● TASK GOAL:
The entries are to be output word for word, with the pictures omitted.

Start of WORKING DATA

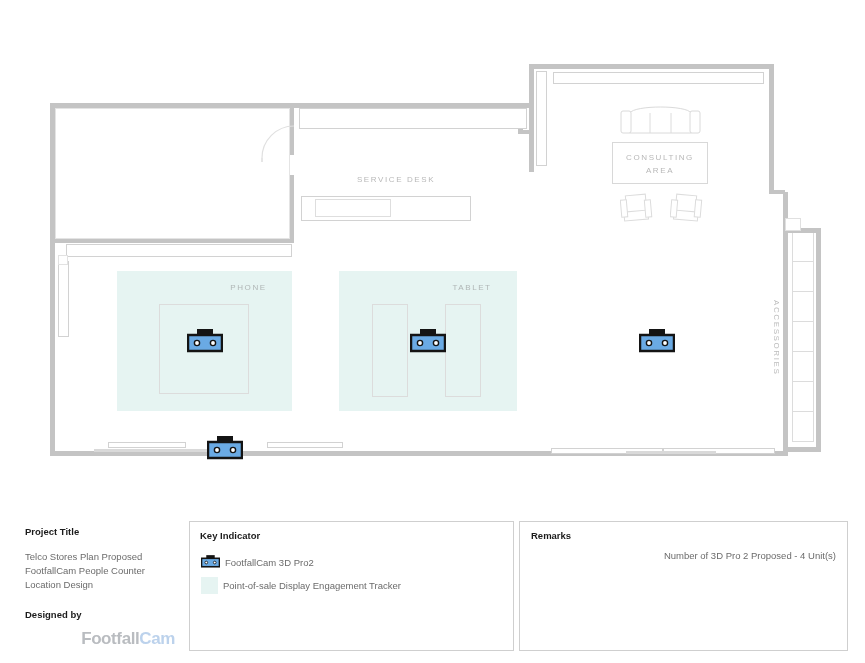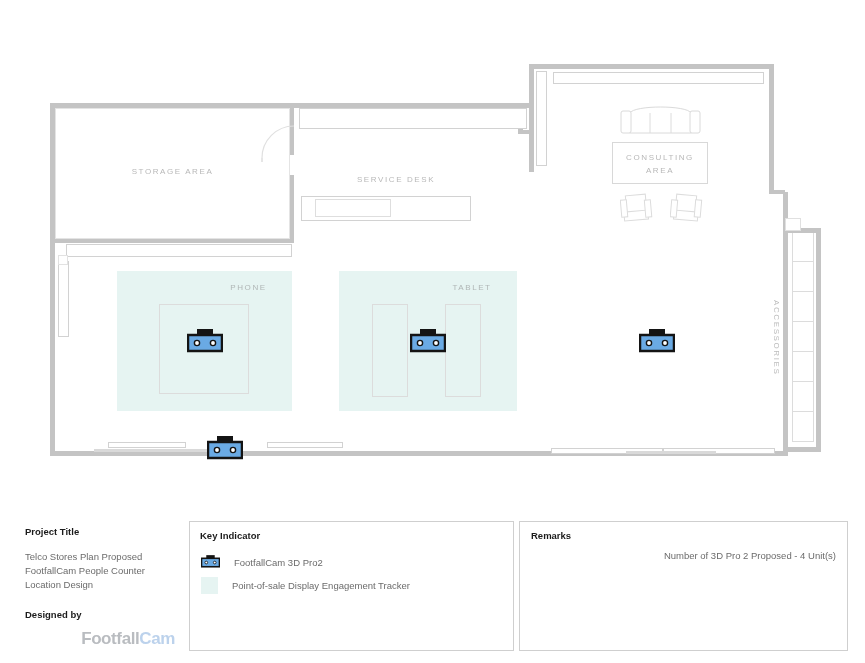--- a/index.html
+++ b/index.html
@@ -163,7 +163,6 @@
       </g>
     </svg>
 
-    <div class="room-label" style="left:55px; top:165px; width:235px;">STORAGE AREA</div>
     <div class="room-label" style="left:301px; top:173px; width:190px;">SERVICE DESK</div>
 
     <div class="zone" style="left:117px; top:271px; width:175px; height:140px;">

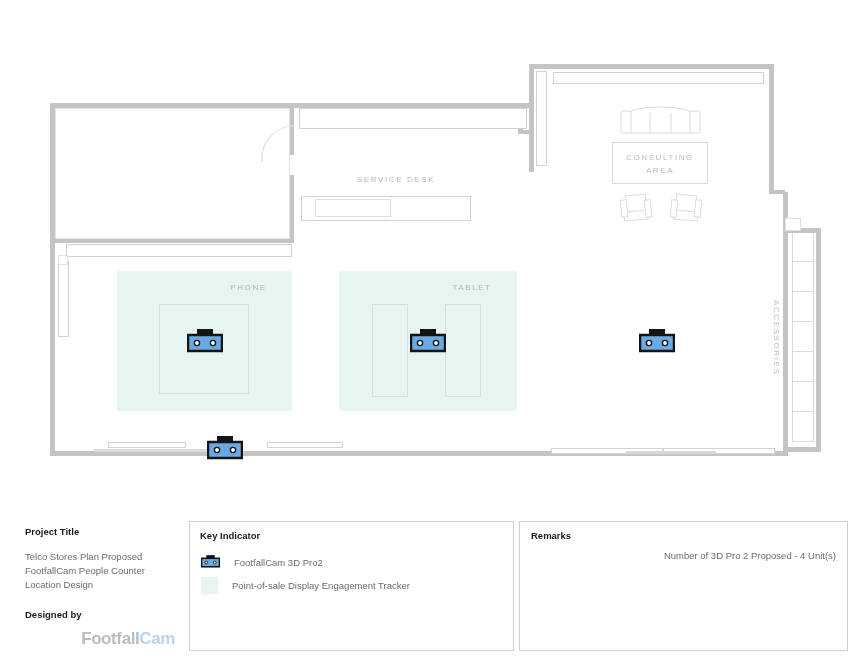--- a/index.html
+++ b/index.html
@@ -71,7 +71,7 @@
   }
   .legend-row { display: flex; align-items: center; margin-bottom: 9px; }
   .legend-swatch { width: 17px; height: 17px; background: #e6f4f2; flex: 0 0 auto; }
-  .legend-text { font-size: 9.5px; color: #6b6b6b; margin-left: 14px; }
+  .legend-text { font-size: 9.5px; color: #6b6b6b; margin-left: 5px; }
   .legend-icon { width: 19px; height: 14px; flex: 0 0 auto; }
   .brand { font-size: 17px; font-weight: bold; letter-spacing: -0.4px; text-align: right; }
   .brand-a { color: #b9bcc0; }

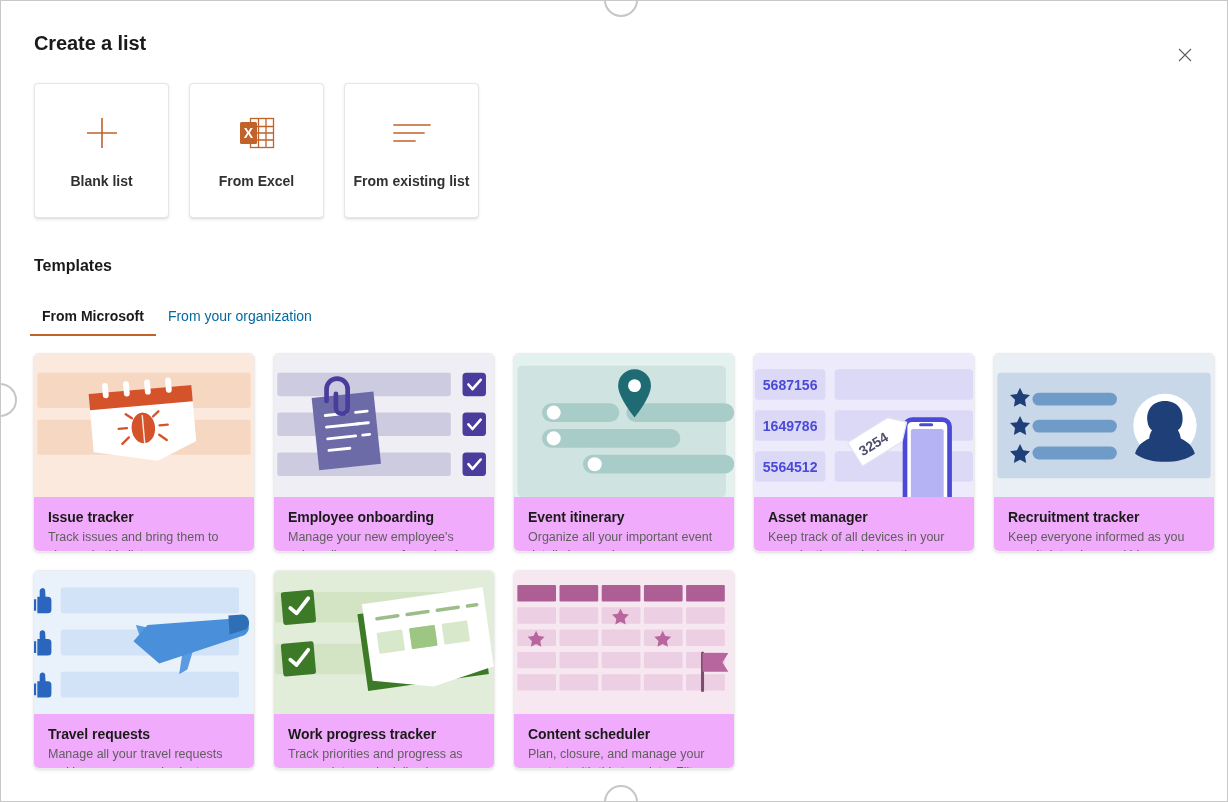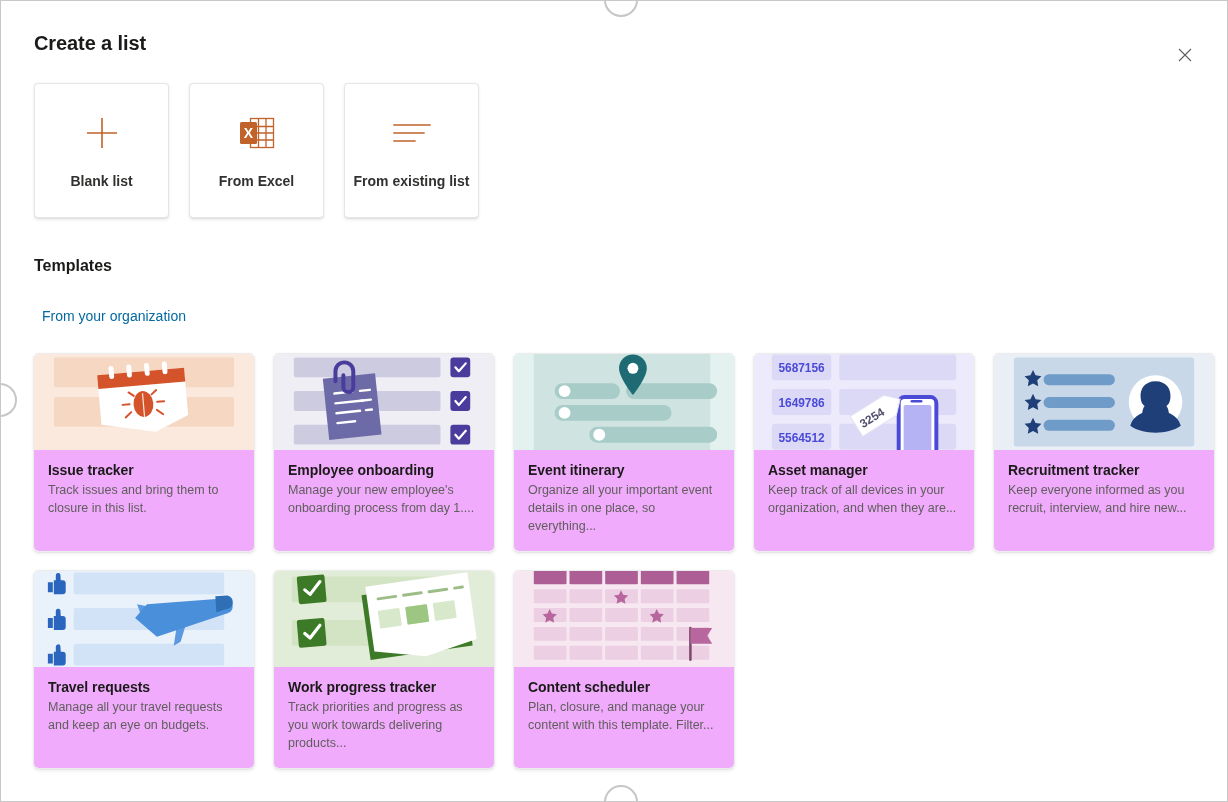--- a/index.html
+++ b/index.html
@@ -208,6 +208,9 @@
     <div class="templates-heading">Templates</div>
 
     <div class="tabs">
+      <div class="tab active">
+        <span>From Microsoft</span>
+      </div>
       <div class="tab">
         <span>From your organization</span>
       </div>

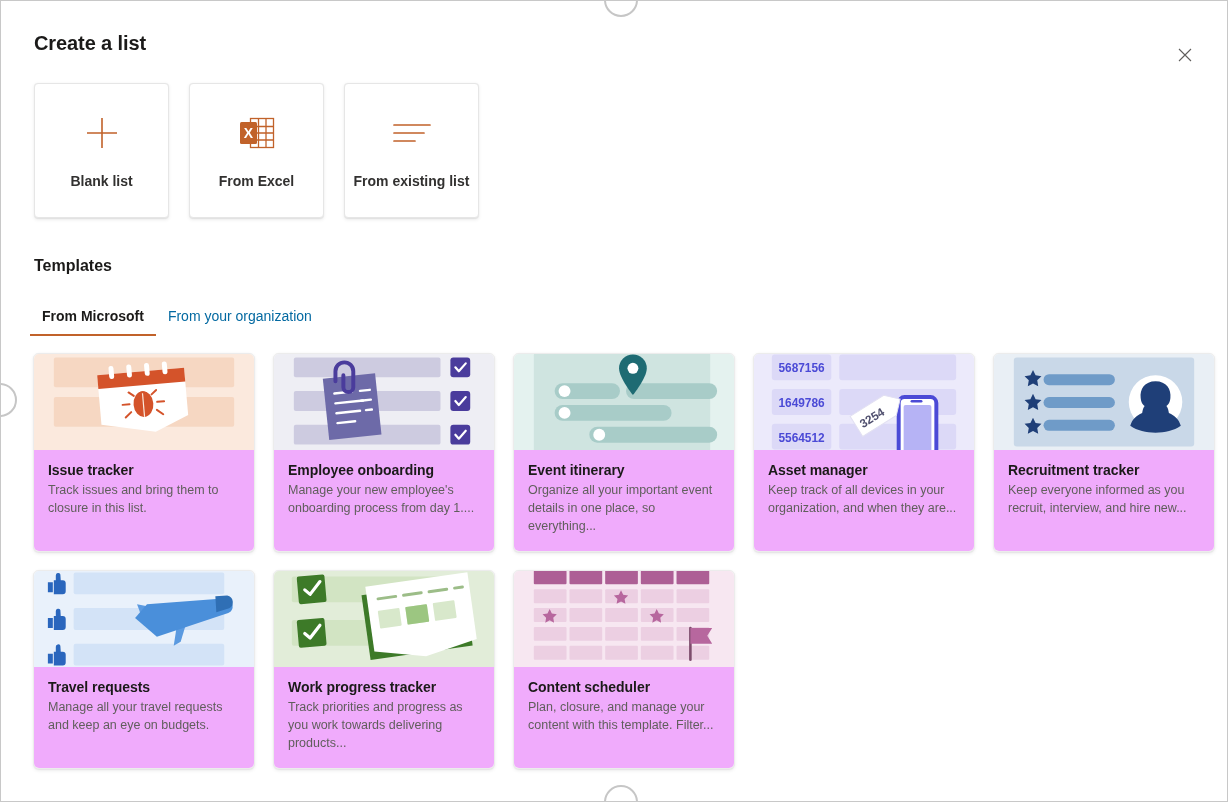--- a/index.html
+++ b/index.html
@@ -126,7 +126,7 @@
     display: flex; flex-direction: column;
   }
   .card-art {
-    height: 96px;
+    height: 143px;
     position: relative;
     overflow: hidden;
     flex: none;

End of WORKING DATA

● EXPECTED OUTPUT:
--- a/index.html
+++ b/index.html
@@ -163,7 +163,6 @@
       </g>
     </svg>
 
-    <div class="room-label" style="left:55px; top:165px; width:235px;">STORAGE AREA</div>
     <div class="room-label" style="left:301px; top:173px; width:190px;">SERVICE DESK</div>
 
     <div class="zone" style="left:117px; top:271px; width:175px; height:140px;">

--- a/index.html
+++ b/index.html
@@ -71,7 +71,7 @@
   }
   .legend-row { display: flex; align-items: center; margin-bottom: 9px; }
   .legend-swatch { width: 17px; height: 17px; background: #e6f4f2; flex: 0 0 auto; }
-  .legend-text { font-size: 9.5px; color: #6b6b6b; margin-left: 14px; }
+  .legend-text { font-size: 9.5px; color: #6b6b6b; margin-left: 5px; }
   .legend-icon { width: 19px; height: 14px; flex: 0 0 auto; }
   .brand { font-size: 17px; font-weight: bold; letter-spacing: -0.4px; text-align: right; }
   .brand-a { color: #b9bcc0; }

--- a/index.html
+++ b/index.html
@@ -208,6 +208,9 @@
     <div class="templates-heading">Templates</div>
 
     <div class="tabs">
+      <div class="tab active">
+        <span>From Microsoft</span>
+      </div>
       <div class="tab">
         <span>From your organization</span>
       </div>

--- a/index.html
+++ b/index.html
@@ -126,7 +126,7 @@
     display: flex; flex-direction: column;
   }
   .card-art {
-    height: 96px;
+    height: 143px;
     position: relative;
     overflow: hidden;
     flex: none;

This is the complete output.